[Start of section]
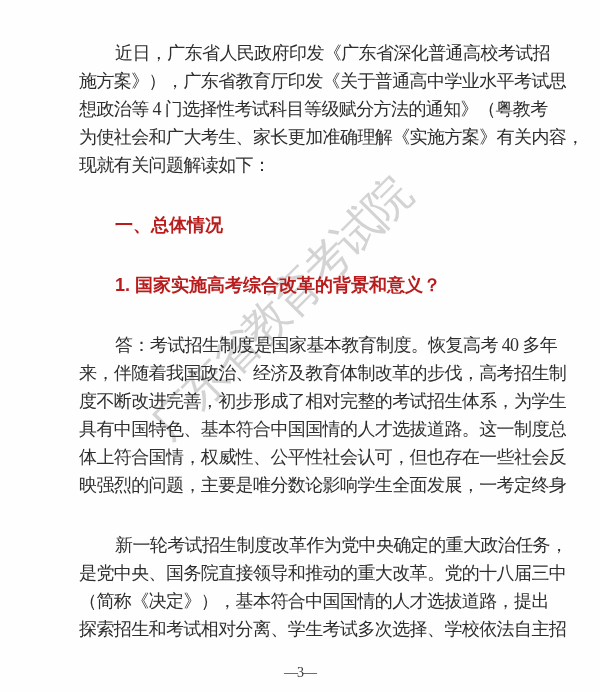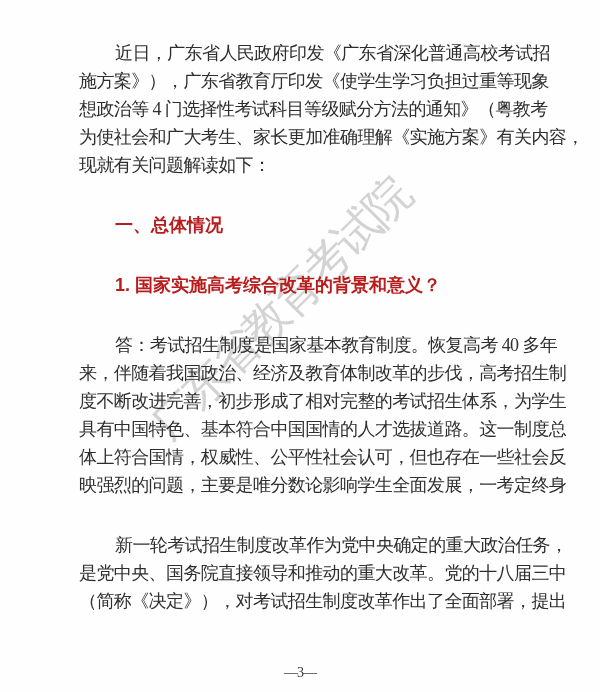"施方案》），广东省教育厅印发《使学生学习负担过重等现象" div.ln { text: 使学生学习负担过重等现象 -> 关于普通高中学业水平考试思 }
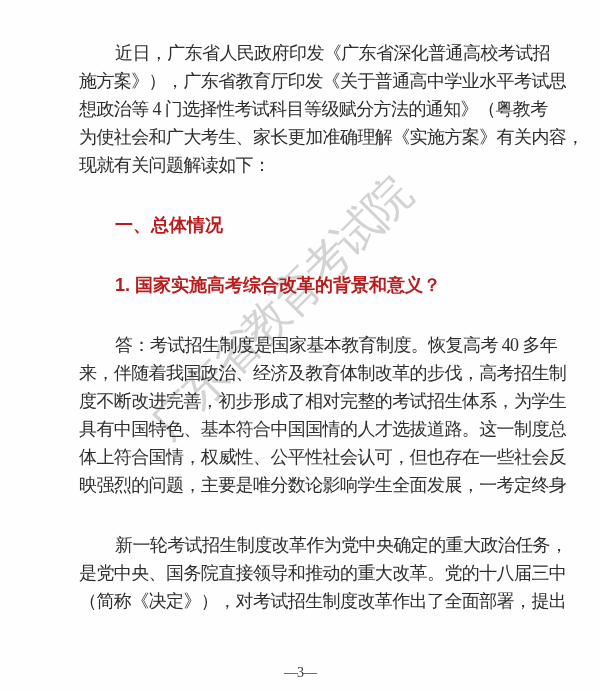"（简称《决定》），对考试招生制度改革作出了全面部署，提出" div.ln { text: 对考试招生制度改革作出了全面部署 -> 基本符合中国国情的人才选拔道路 }
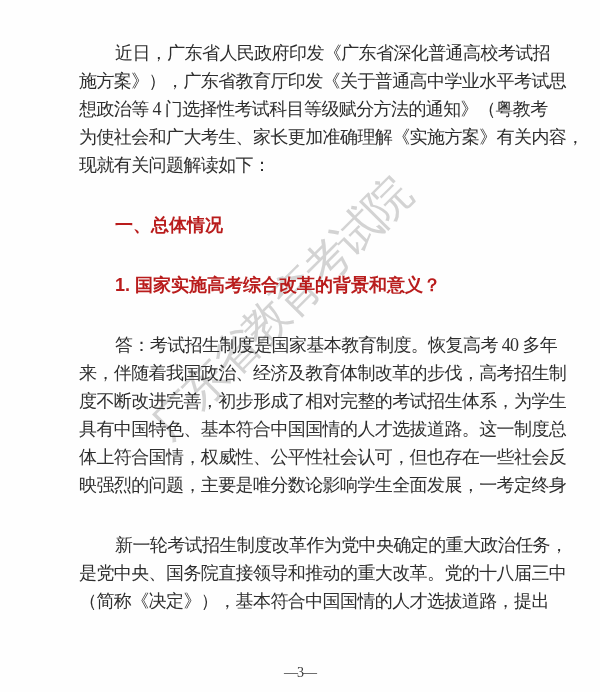"探索招生和考试相对分离、学生考试多次选择、学校依法自主招" div.ln { html: none -> <div>探索招生和考试相对分离、学生考试多次选择、学校依法自主招</div> }
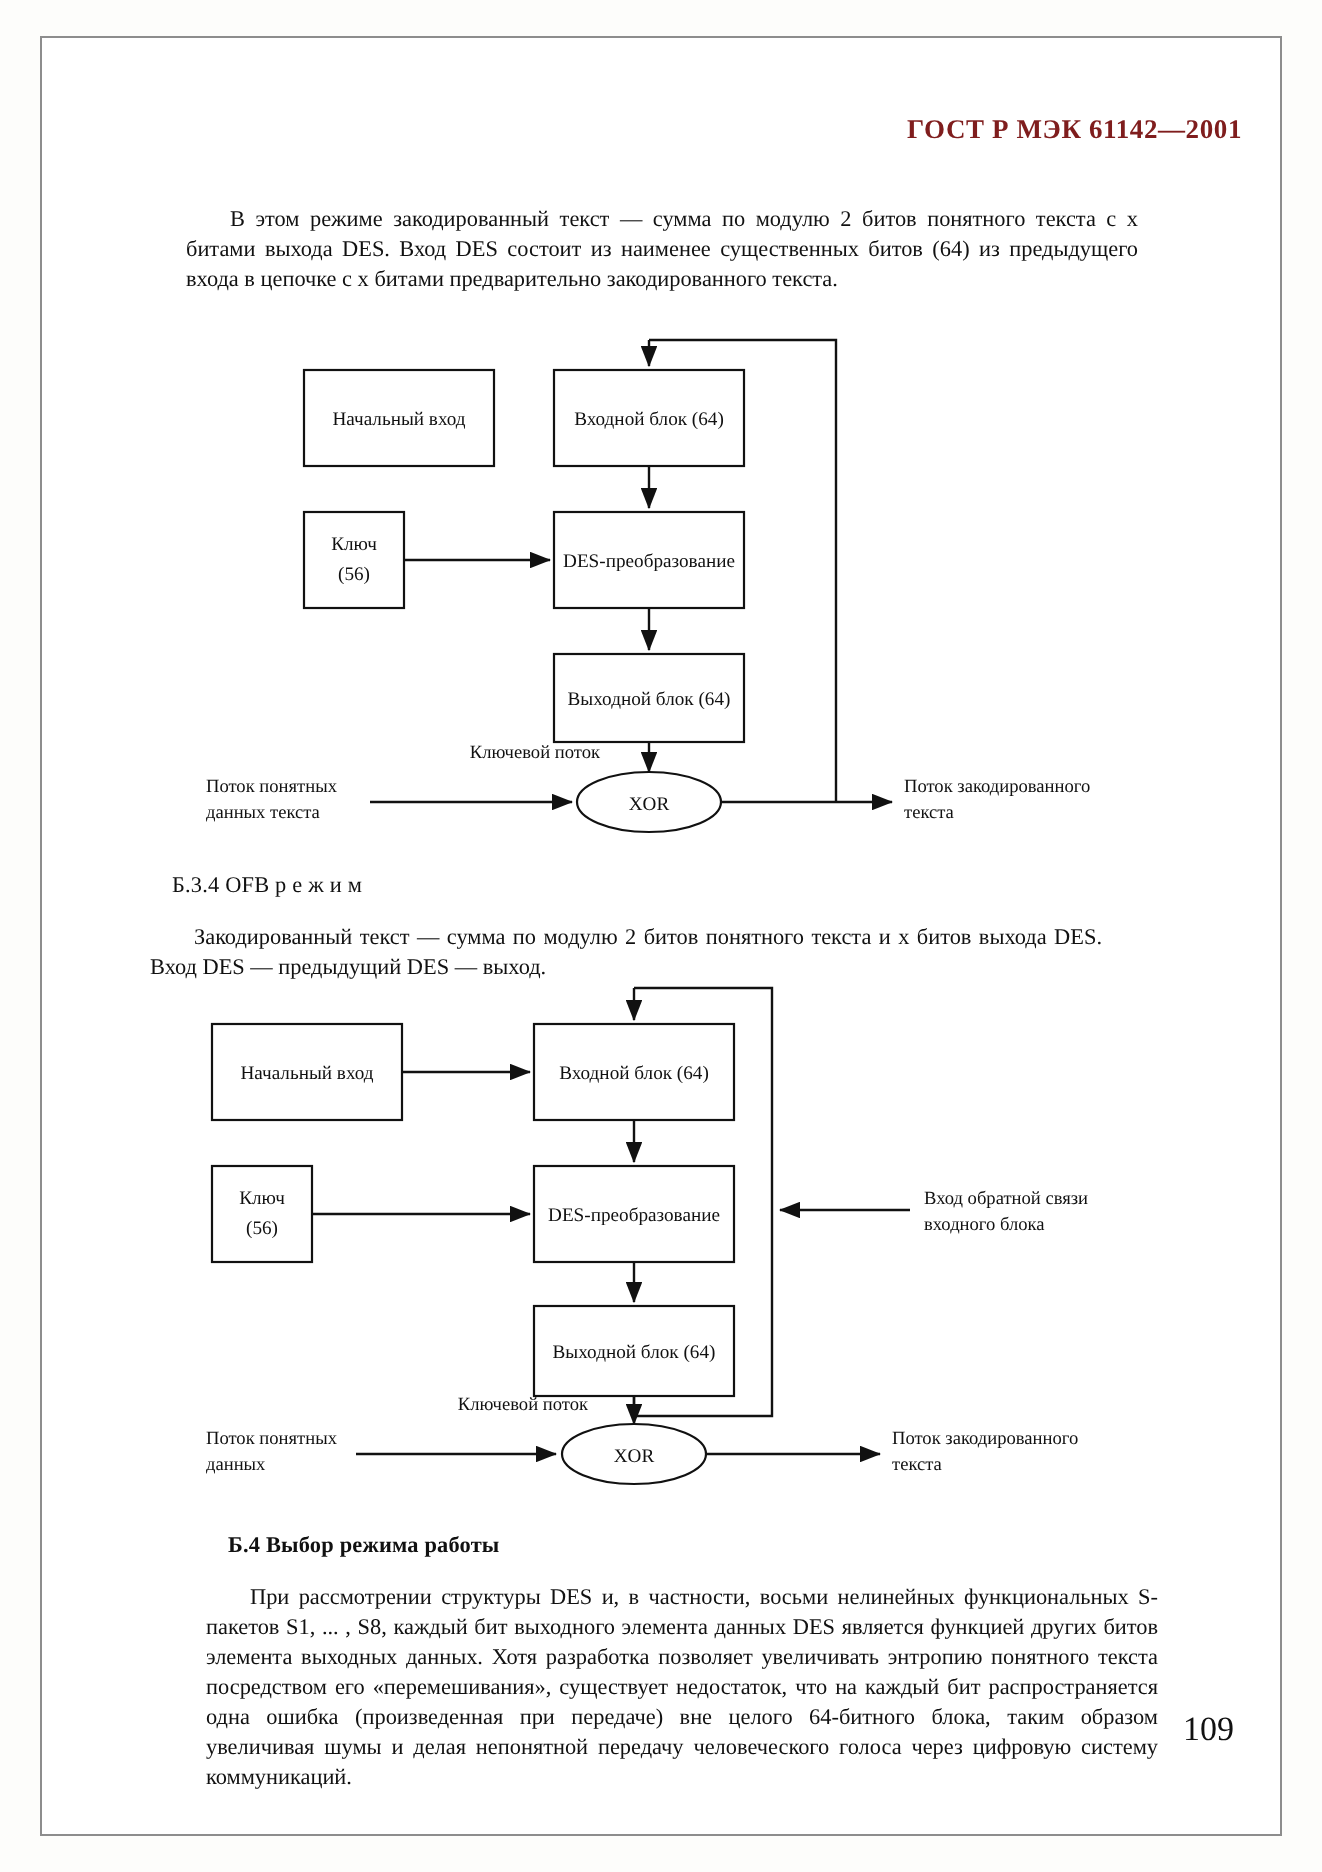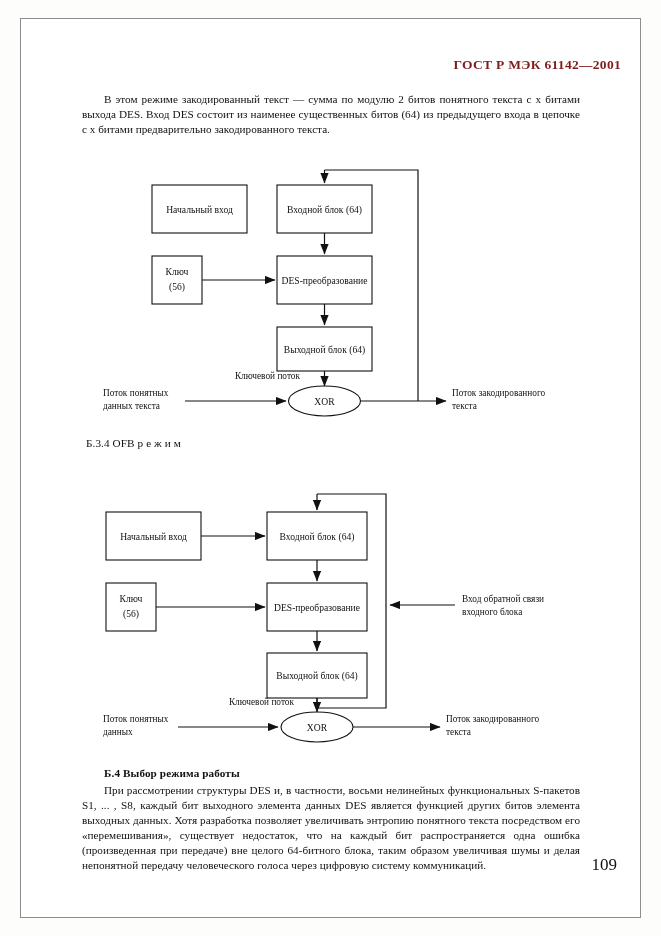"В этом режиме закодированный текст" .para { margin: 0 -> 11px }
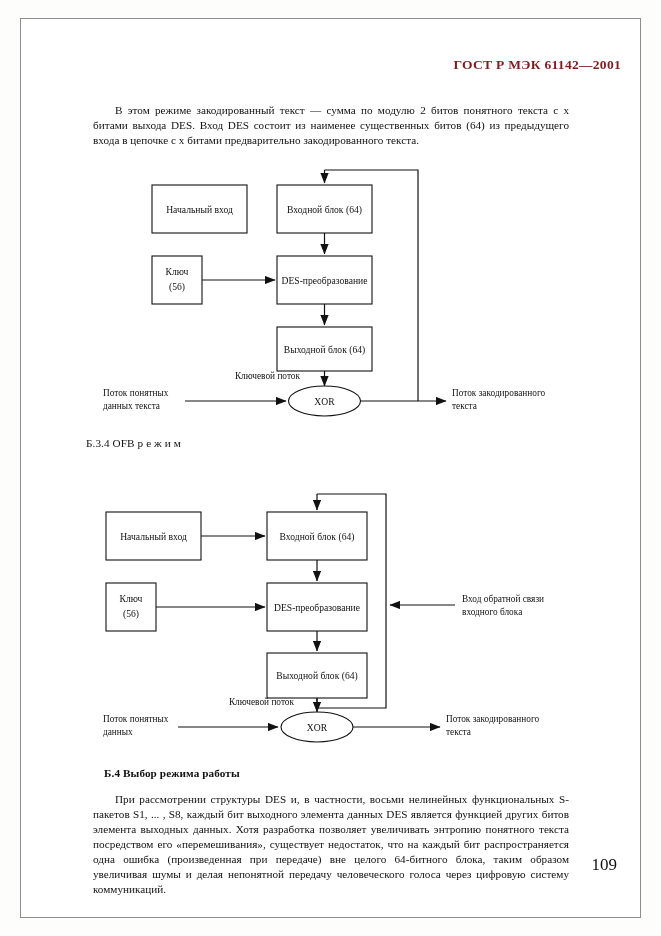"Закодированный текст — сумма по" p.para { html: none -> <p>Закодированный текст — сумма по модулю 2 битов понятного текста и x битов выхода DES. Вход DES — предыдущий DES — выход.</p> }
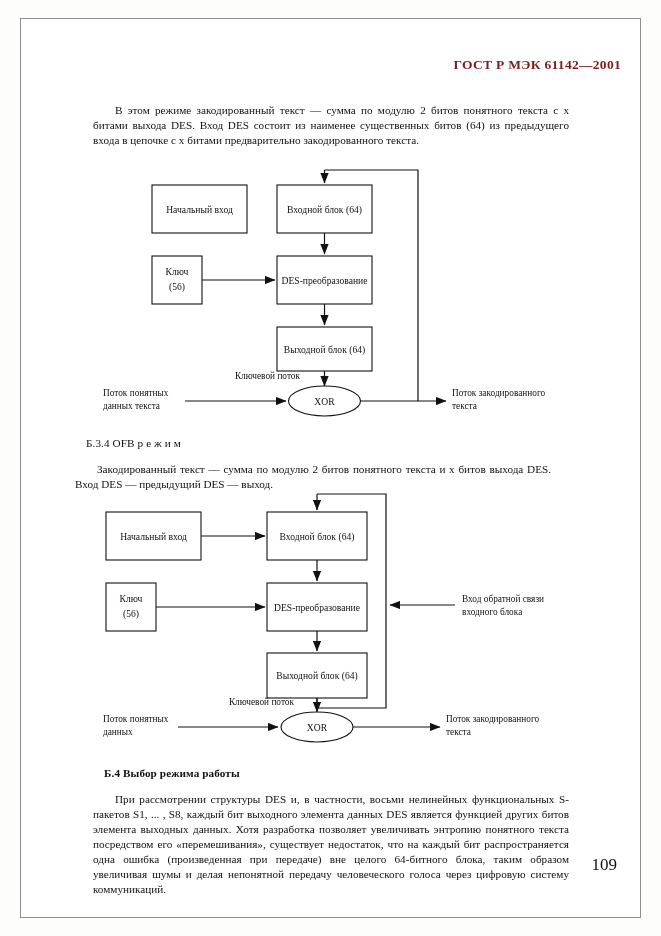"Б.4 Выбор режима работы" .section3 { left: 82px -> 92px }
[End of section]
Where a picture appears, omit it, and otherwise retype the material exactly.

"施方案》），广东省教育厅印发《使学生学习负担过重等现象" div.ln { text: 使学生学习负担过重等现象 -> 关于普通高中学业水平考试思 }
"（简称《决定》），对考试招生制度改革作出了全面部署，提出" div.ln { text: 对考试招生制度改革作出了全面部署 -> 基本符合中国国情的人才选拔道路 }
"探索招生和考试相对分离、学生考试多次选择、学校依法自主招" div.ln { html: none -> <div>探索招生和考试相对分离、学生考试多次选择、学校依法自主招</div> }
"В этом режиме закодированный текст" .para { margin: 0 -> 11px }
"Закодированный текст — сумма по" p.para { html: none -> <p>Закодированный текст — сумма по модулю 2 битов понятного текста и x битов выхода DES. Вход DES — предыдущий DES — выход.</p> }
"Б.4 Выбор режима работы" .section3 { left: 82px -> 92px }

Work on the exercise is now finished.